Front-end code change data
■ ■ ■ ■ ■

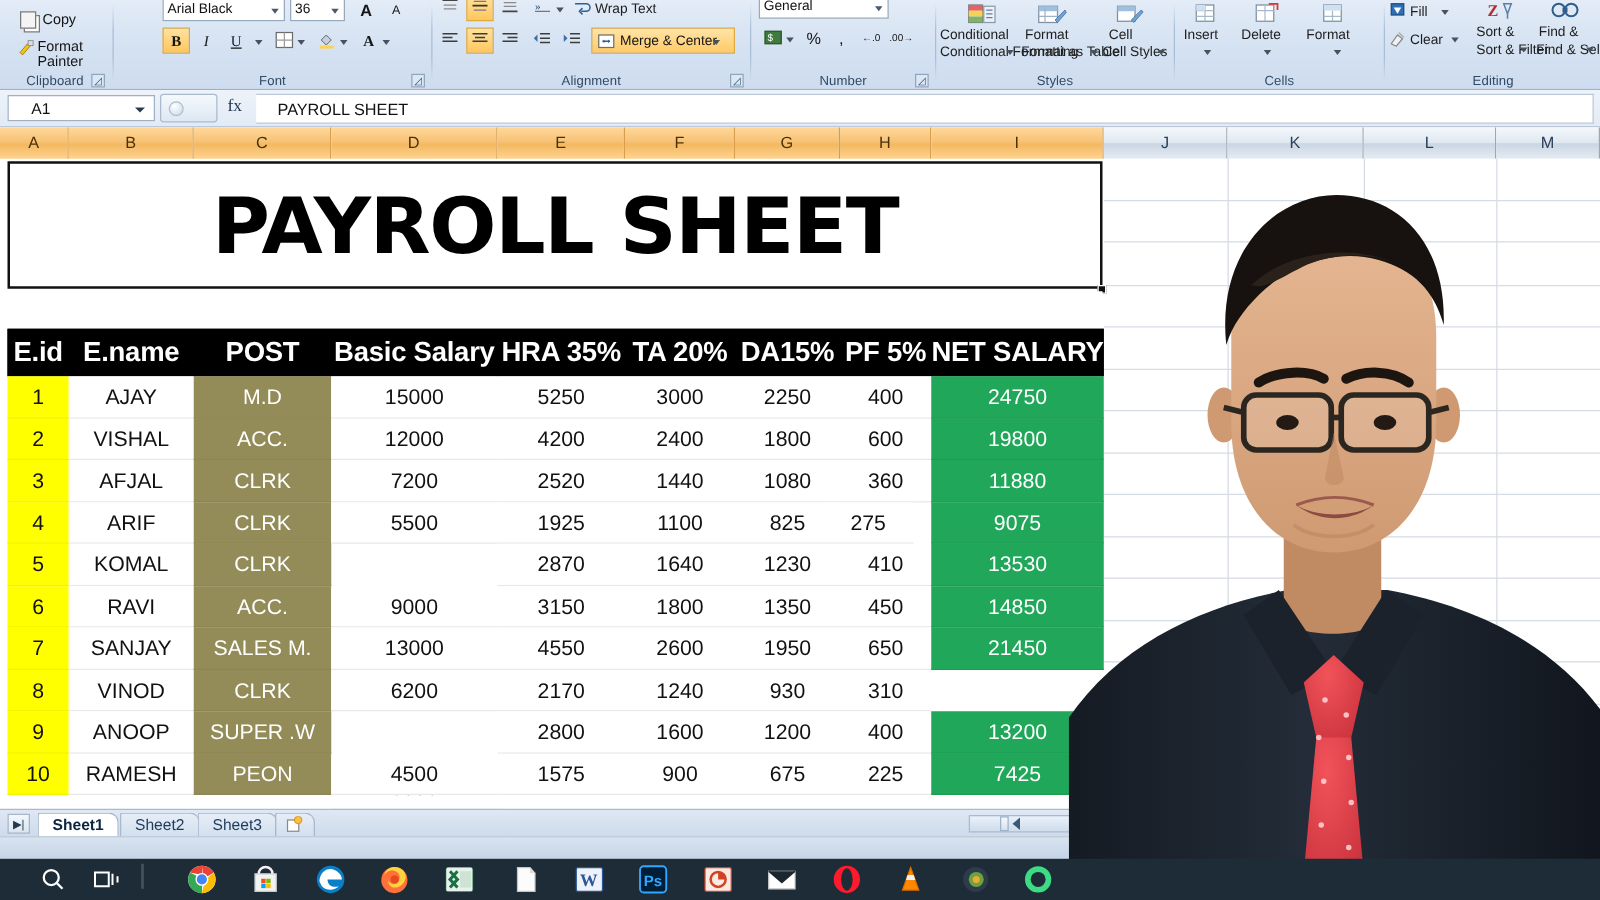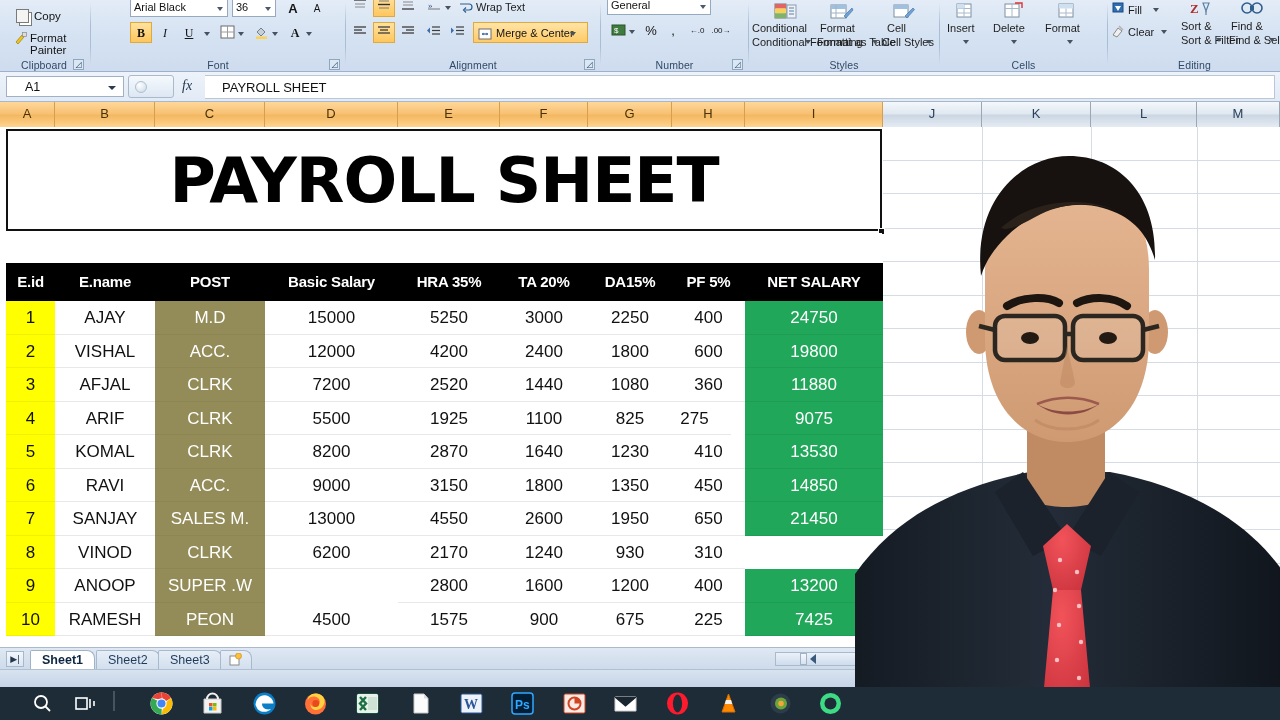--- a/index.html
+++ b/index.html
@@ -94,7 +94,7 @@
     background: radial-gradient(circle at 35% 30%, #ffffff, #c8d8e8);
     border:1px solid #aebfd0;
   }
-  .fx { position:absolute; left:182px; top:6px; font-size:14px; font-style:italic;
+  .fx { position:absolute; left:182px; top:6px; font-size:14px; 
         font-family:"Liberation Serif", serif; color:#20384f; }
   .finput {
     position:absolute; left:205px; top:3px; width:1070px; height:24px;

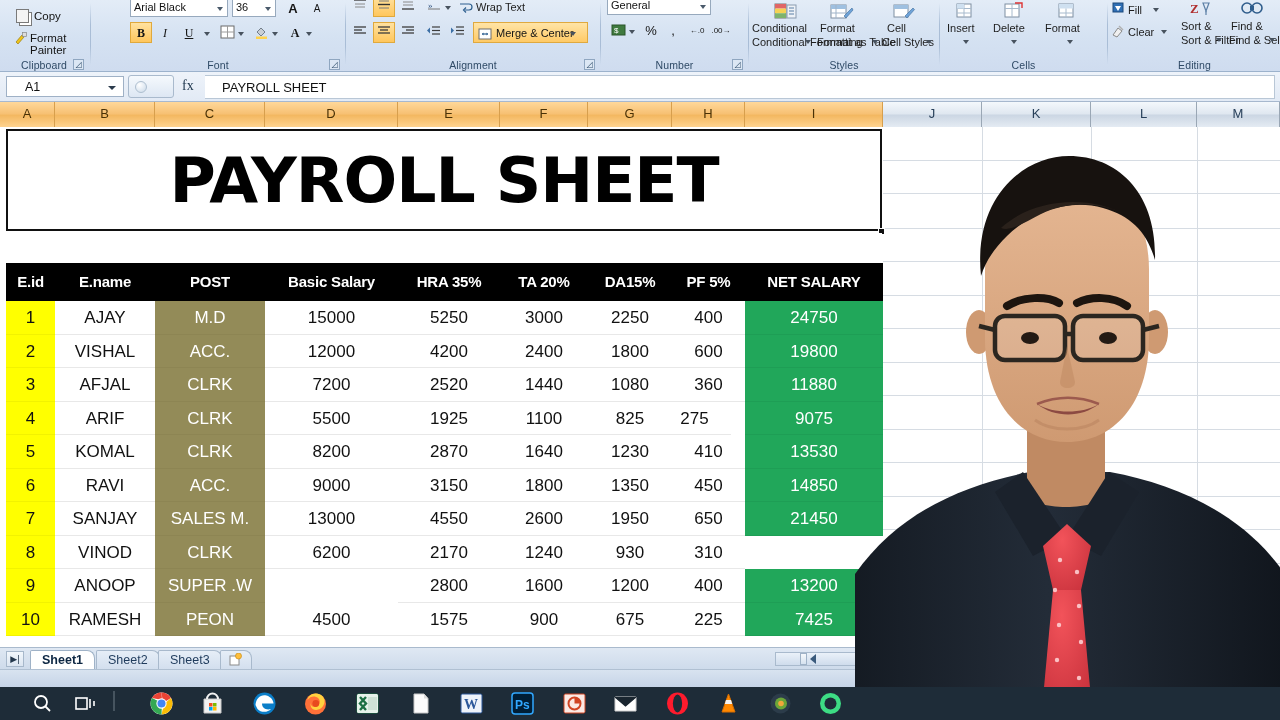--- a/index.html
+++ b/index.html
@@ -149,7 +149,7 @@
   }
   .hcell {
     position:absolute; top:0; height:38px; background:#000; color:#fff;
-    font-weight:bold; font-size:15px; line-height:37px; text-align:center;
+    font-weight:bold; font-size:22px; line-height:37px; text-align:center;
     letter-spacing:-.2px;
   }
   .c-yellow { background:#ffff00; color:#111; font-weight:normal; border-bottom:1px solid #f2f200; }

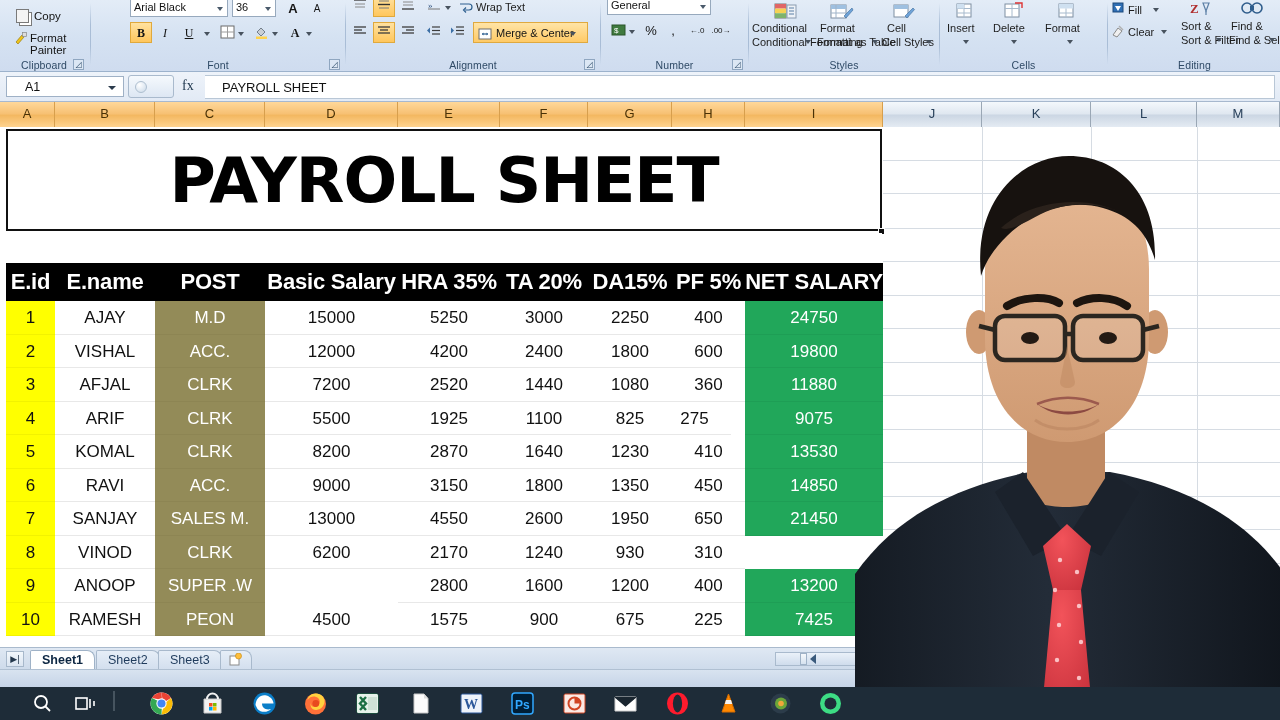--- a/index.html
+++ b/index.html
@@ -618,7 +618,6 @@
           <div class="cell c-yellow" style="left: 0px; width: 49px;">5</div>
           <div class="cell " style="left: 49px; width: 100px;">KOMAL</div>
           <div class="cell c-olive" style="left: 149px; width: 110px;">CLRK</div>
-          <div class="cell " style="left: 259px; width: 133px;">8200</div>
           <div class="cell " style="left: 392px; width: 102px;">2870</div>
           <div class="cell " style="left: 494px; width: 88px;">1640</div>
           <div class="cell " style="left: 582px; width: 84px;">1230</div>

■ ■ ■ ■ ■

- [WHAT YOU SHOULD DO]: Return exactly the run of lines that opens with the one containing "-618,7 +618,6 @@" and closes with the last line of the records above.

- [ANSWER FOR THE TASK]:
@@ -618,7 +618,6 @@
           <div class="cell c-yellow" style="left: 0px; width: 49px;">5</div>
           <div class="cell " style="left: 49px; width: 100px;">KOMAL</div>
           <div class="cell c-olive" style="left: 149px; width: 110px;">CLRK</div>
-          <div class="cell " style="left: 259px; width: 133px;">8200</div>
           <div class="cell " style="left: 392px; width: 102px;">2870</div>
           <div class="cell " style="left: 494px; width: 88px;">1640</div>
           <div class="cell " style="left: 582px; width: 84px;">1230</div>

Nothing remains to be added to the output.